I'm not entirely sure, I think I might have to become a detailer through DW and then I can post my work on the studio thread. I'll look into that more in a minute.

As for your goals, I am the same. Although I have already established my business. I was going to wait until I could afford a unit/studio, but then I thought it would be best to build up a client base by operating mobile first, and then expand into a unit. I was also going to get a Van, but after some business advice from my father's boss, he recommended that I work from my car (as it's a good representation of what I offer) to keep the overheads down. I'm going to get my car sign written soon, just on the bottoms of the doors with my website. See how that goes.


----------



## STUOOBY (Dec 26, 2012)

what are you doing for pressure washer and carrying water


----------



## B17BLG (Jun 26, 2012)

dominicharlow said:


> Which car forums do you mean? I registered on a few owners clubs and tried posting pictures and a link to my website on there, but it got removed straight away for advertising or something.

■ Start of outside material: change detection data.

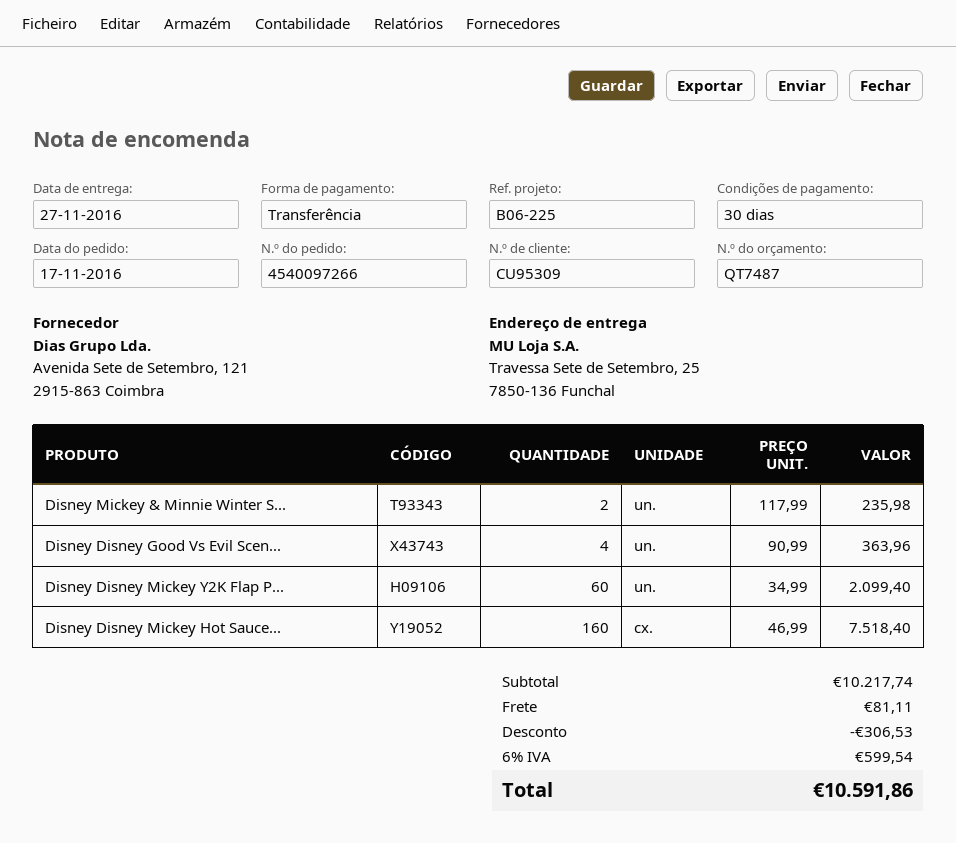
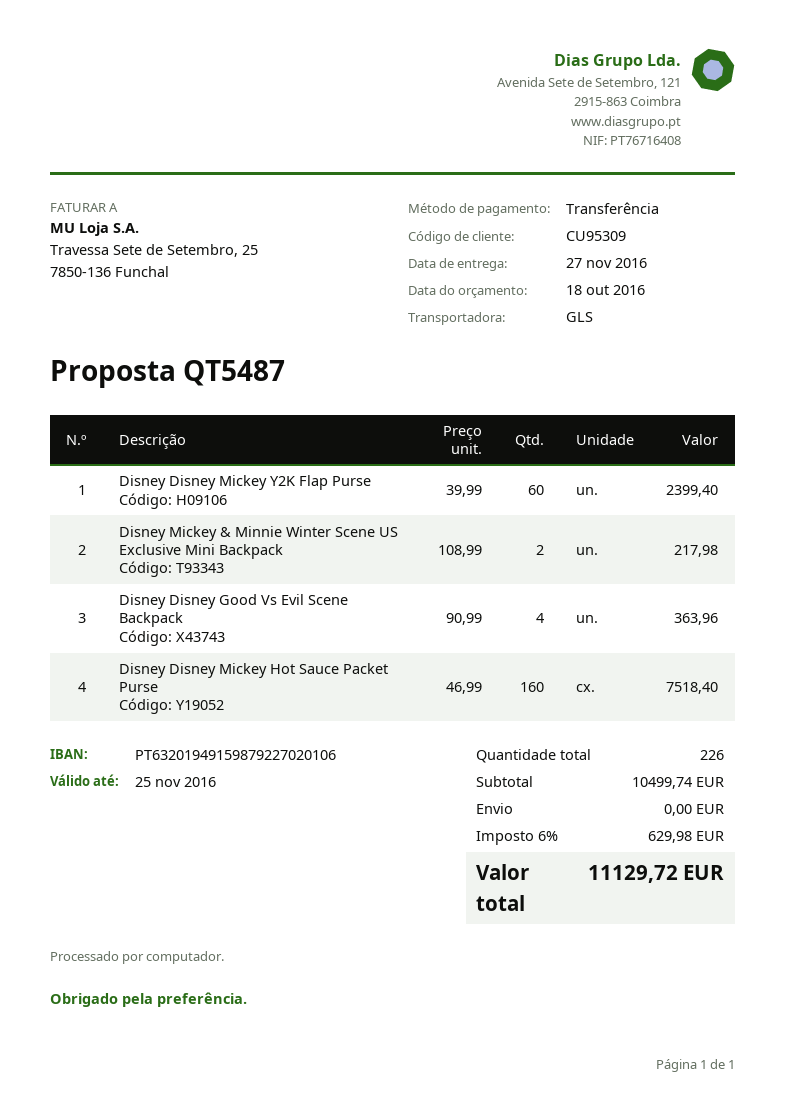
quote number: QT7487 -> QT5487
Disney Mickey & Minnie Winter S...: 2 x 117.99 = 235.98 -> 2 x 108.99 = 217.98
Disney Disney Mickey Y2K Flap P...: 60 x 34.99 = 2099.40 -> 60 x 39.99 = 2399.40
subtotal: 10217.74 -> 10499.74
discount: 306.53 -> none
shipping: 81.11 -> 0.00
tax: 6% = 599.54 -> 6% = 629.98
total: 10591.86 -> 11129.72

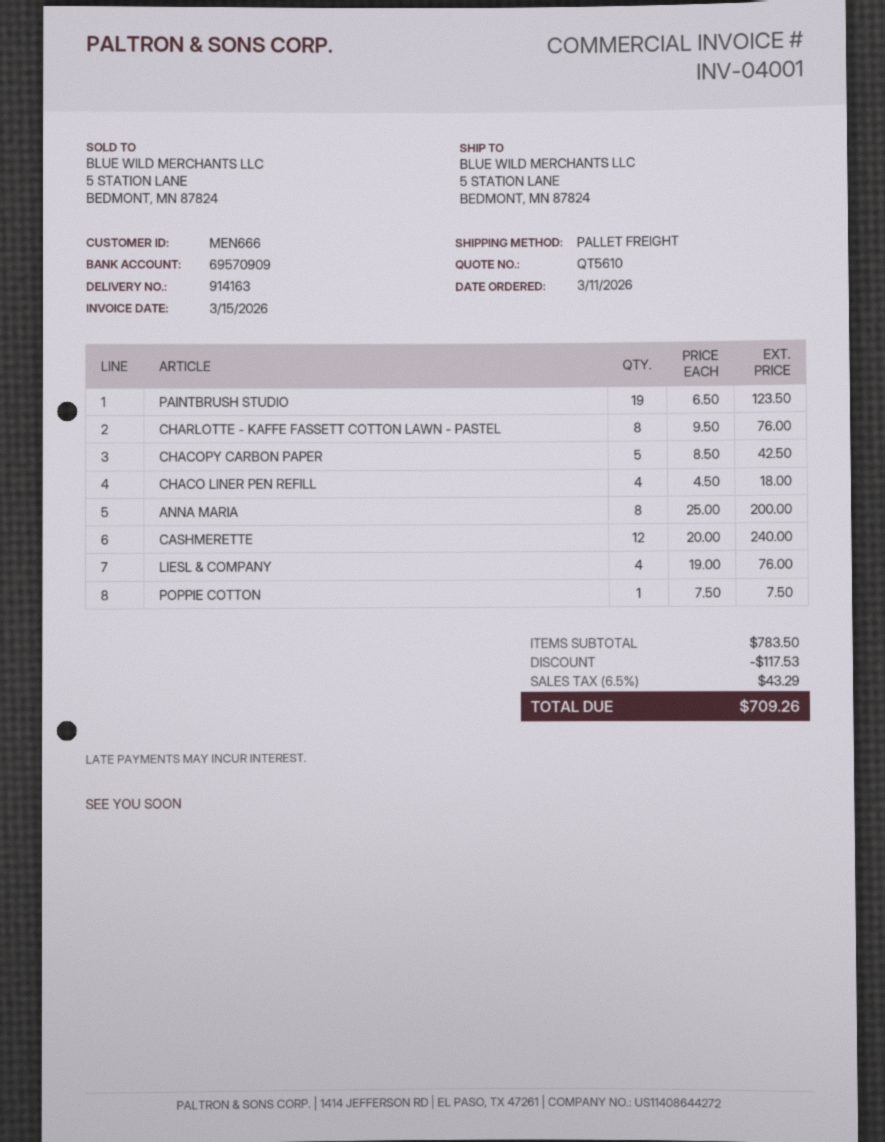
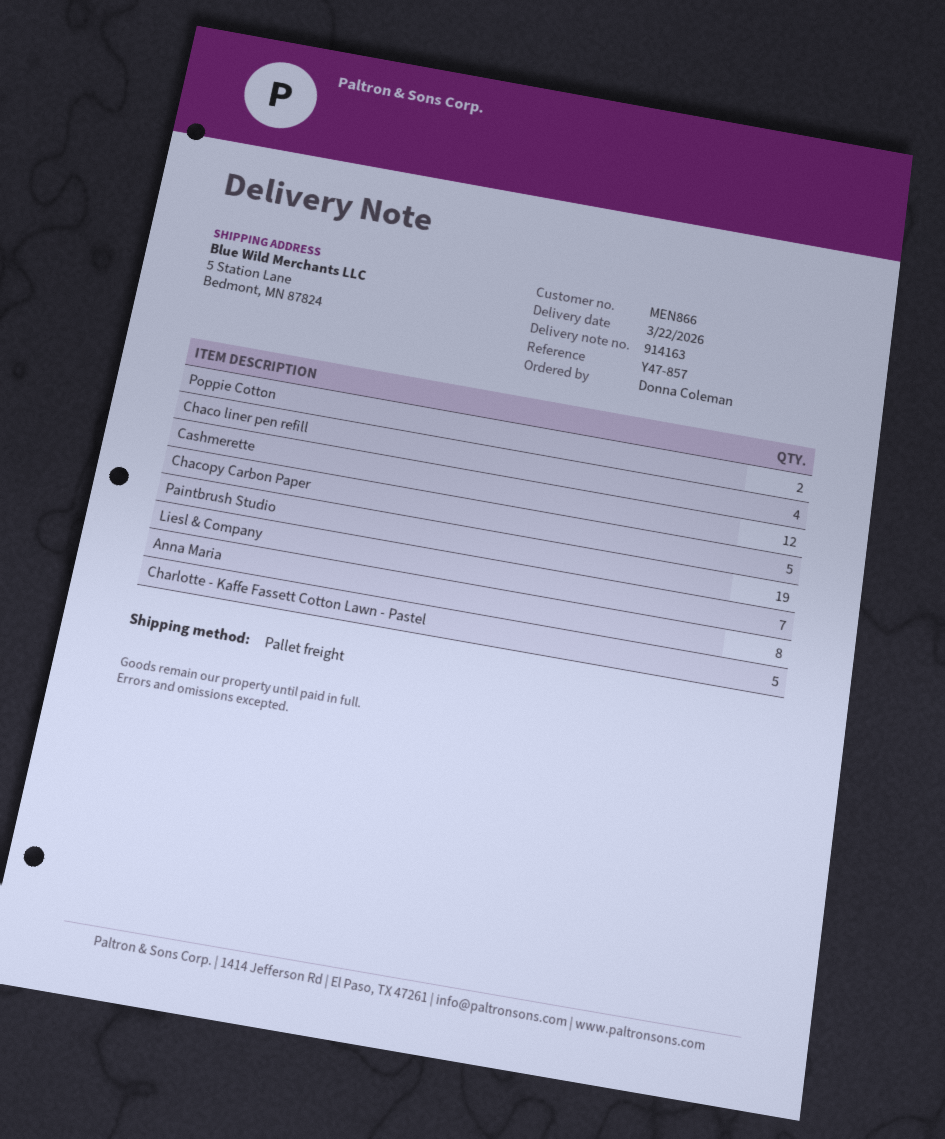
customer number: MEN666 -> MEN866
CHARLOTTE - KAFFE FASSETT COTTON LAWN - PASTEL: 8 -> 5
LIESL & COMPANY: 4 -> 7
POPPIE COTTON: 1 -> 2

Yeah you'll need to contact mods, some forums will charge a small fee to advertise!


----------



## dominicharlow (Aug 17, 2013)

STUOOBY said:


> what are you doing for pressure washer and carrying water


I've got a 2010 Fiesta Zetec S. I put the seats down at the back (as they very rarely get used anyway) and put everything in the back of my car. Pressure washer is a Karcher K4 (I think) at the moment, but I've been looking at the K7's. And as for carrying water, it's advertised on my website that the customer must provide electricity and water - no one as turned me down yet. If they can't provide the it, I can carry 2-3 small tanks of water (I can't remember the exact size or amount of water they carry) which is enough to do the job.


----------



## Rascal_69 (Sep 20, 2009)

You need to pay to post details on here. Sure it's £180 a year


----------



## dominicharlow (Aug 17, 2013)

Rascal_69 said:


> You need to pay to post details on here. Sure it's £180 a year


Yeah you do. I had a look last night and it's £175!


----------



## STUOOBY (Dec 26, 2012)

i wouldnt have thought it be a problem. as long as you dont state company details , name or number etc. just be like doing a car at home. but not. wonder what rules are on that


----------



## STUOOBY (Dec 26, 2012)

for puttin pictures up i mean


----------



## Strongey (Apr 16, 2013)

Itll be a bit late now youve stated it will be for business use and clearly just avoiding paying


----------



## STUOOBY (Dec 26, 2012)

Strongey said:


> Itll be a bit late now youve stated it will be for business use and clearly just avoiding paying


true. just read it in the rules. dont affect me any how. interesting to know for future


----------



## bruce92 (Oct 2, 2012)

i phoned 106 different garages i got 13 maybes, one booking and a call back a week later, but the one booking turned into alot of other work. the best traders to get in with are the really small one that trade out of there home address.


----------



## Junior Bear (Sep 2, 2008)

Most of my new custom has happened because of Facebook



Let's be honest, everyone is on it, and there is a huge chance that if your business is shared and you regularly post pictures of your work people will talk.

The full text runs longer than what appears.